WHAT THE TASK ASKS: Examine each line in the records below for the word "method". Report how many lines contain it, and nothing else.
RECORDS PROVIDED Block Start
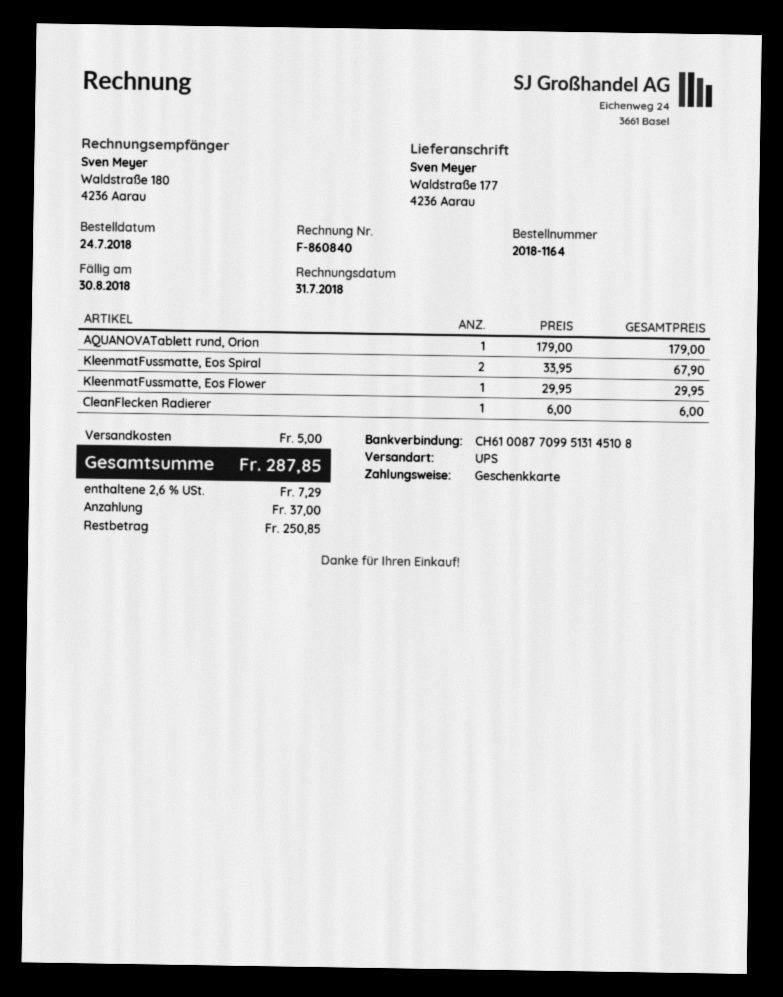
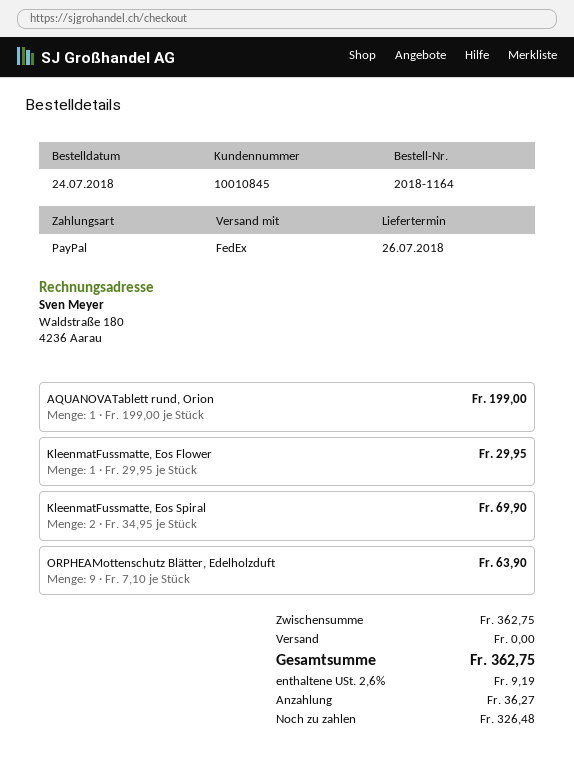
payment method: gift card -> PayPal
shipping method: UPS -> FedEx
AQUANOVATablett rund, Orion: 1 x 179.00 = 179.00 -> 1 x 199.00 = 199.00
KleenmatFussmatte, Eos Spiral: 2 x 33.95 = 67.90 -> 2 x 34.95 = 69.90
CleanFlecken Radierer: 1 x 6.00 = 6.00 -> none
ORPHEAMottenschutz Blätter, Edelholzduft: none -> 9 x 7.10 = 63.90
shipping: 5.00 -> 0.00
tax: 2.6% = 7.29 -> 2.6% = 9.19
total: 287.85 -> 362.75
deposit: 37.00 -> 36.27
balance: 250.85 -> 326.48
RECORDS PROVIDED Block End
EXPECTED ANSWER: 2